Where can I get a purple Apisto like this one?

http://aquavisie.retry.org/Database/Aquariumfish/Apistogramma_agassizii.html

Is there a more specific name for it, more than just Apistogramma Agassizii?


----------



## Guest (Jun 15, 2006)

Try looking on Aquabid.


----------



## wildtiger (Jun 8, 2005)

Apisto agassizi come in several different color variations...as stated your best bet would be to check aquabid regularly. I believe Apistodave has that variety that is shown in that picture.


----------



## Damon (Jan 18, 2005)

He has agazzi on occasion but not that color strain. I buy from him regulary.


----------



## wildtiger (Jun 8, 2005)

To be honest with you, I think the colors on that pic are off.


----------



## Saki (Dec 27, 2005)

That's what I was thinking, it looks like someone messed around with it in photoshop or something.
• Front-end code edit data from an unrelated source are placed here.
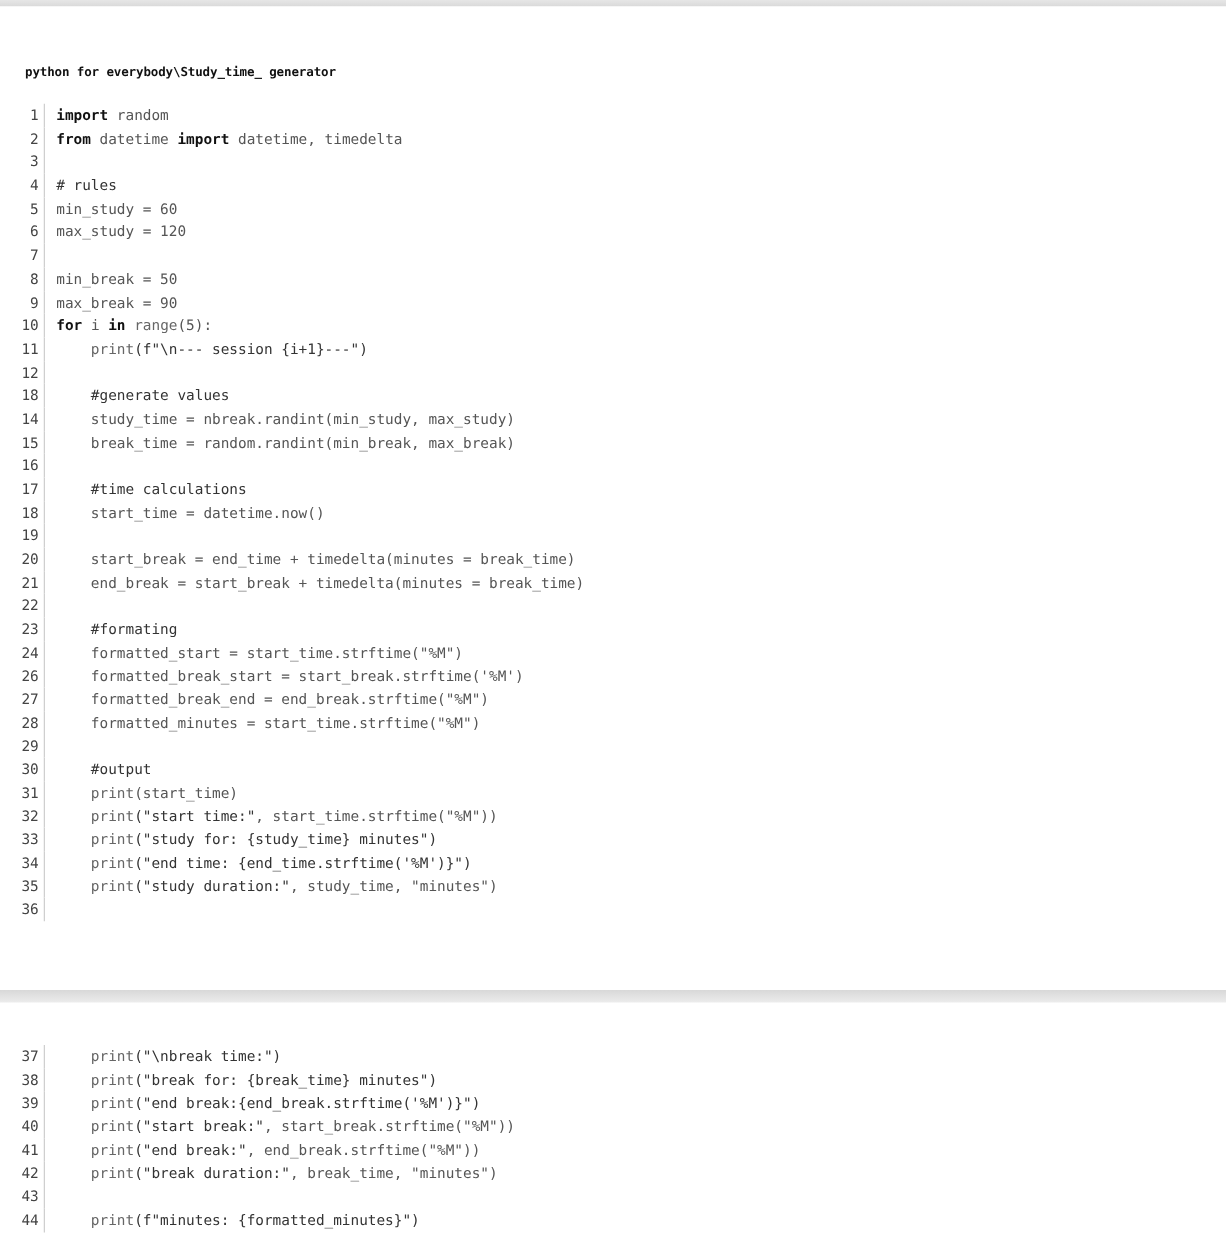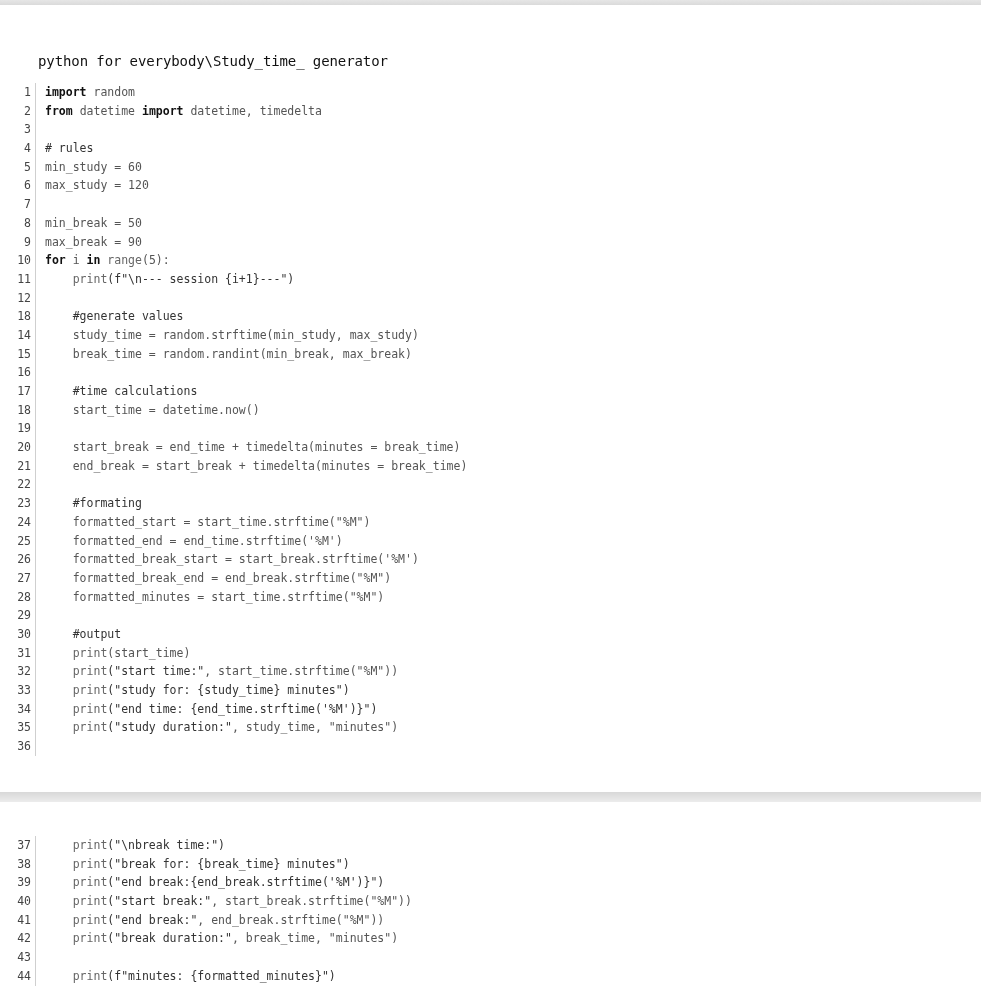--- a/index.html
+++ b/index.html
@@ -23,25 +23,24 @@
     .mid-band {
       position: absolute;
       left: 0; top: 792px;
       width: 981px; height: 10px;
       background: linear-gradient(#d8d8d8, #ececec);
     }
     .file-title {
       position: absolute;
       left: 20px; top: 53px;
       font-family: "DejaVu Sans Mono", monospace;
-      font-size: 14px;
-      font-weight: normal;
+      font-size: 10px;
+      font-weight: bold;
       color: #111;
       letter-spacing: -0.1px;
-      margin-left: 18px;
     }
     .code-block {
       position: absolute;
       left: 0;
     }
     .code-block.part1 { top: 83px; }
     .code-block.part2 { top: 836px; }
     .line {
       display: flex;
       height: 18.7px;
@@ -122,21 +121,21 @@
     <div class="line">
       <span class="ln">12</span>
       <span class="code"></span>
     </div>
     <div class="line">
       <span class="ln">18</span>
       <span class="code"><span class="str">    #generate values</span></span>
     </div>
     <div class="line">
       <span class="ln">14</span>
-      <span class="code"><span class="id">    study_time = random.strftime(min_study, max_study)</span></span>
+      <span class="code"><span class="id">    study_time = nbreak.randint(min_study, max_study)</span></span>
     </div>
     <div class="line">
       <span class="ln">15</span>
       <span class="code"><span class="id">    break_time = random.randint(min_break, max_break)</span></span>
     </div>
     <div class="line">
       <span class="ln">16</span>
       <span class="code"></span>
     </div>
     <div class="line">
@@ -164,24 +163,20 @@
     </div>
     <div class="line">
       <span class="ln">23</span>
       <span class="code"><span class="str">    #formating</span></span>
     </div>
     <div class="line">
       <span class="ln">24</span>
       <span class="code"><span class="id">    formatted_start = start_time.strftime("%M")</span></span>
     </div>
     <div class="line">
-      <span class="ln">25</span>
-      <span class="code"><span class="id">    formatted_end = end_time.strftime('%M')</span></span>
-    </div>
-    <div class="line">
       <span class="ln">26</span>
       <span class="code"><span class="id">    formatted_break_start = start_break.strftime('%M')</span></span>
     </div>
     <div class="line">
       <span class="ln">27</span>
       <span class="code"><span class="id">    formatted_break_end = end_break.strftime("%M")</span></span>
     </div>
     <div class="line">
       <span class="ln">28</span>
       <span class="code"><span class="id">    formatted_minutes = start_time.strftime("%M")</span></span>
However, I did find more pictures of purple apistos and I think they're called "Apistogramma Agassizii Double Red"? Is this a Double Red?


----------



## craftyflalady (Jan 25, 2006)

*I agree with you wildtiger, I think that pic has been played with. The last pic looks like an Orange Flash, not a triple red. I also have gotten several of my fish from Dave's apistos. Great guy to work with. Very nice stock as well. 

you ever find a true purple one....remember your friends at Fish Forum! ;-) 

Kathy *


----------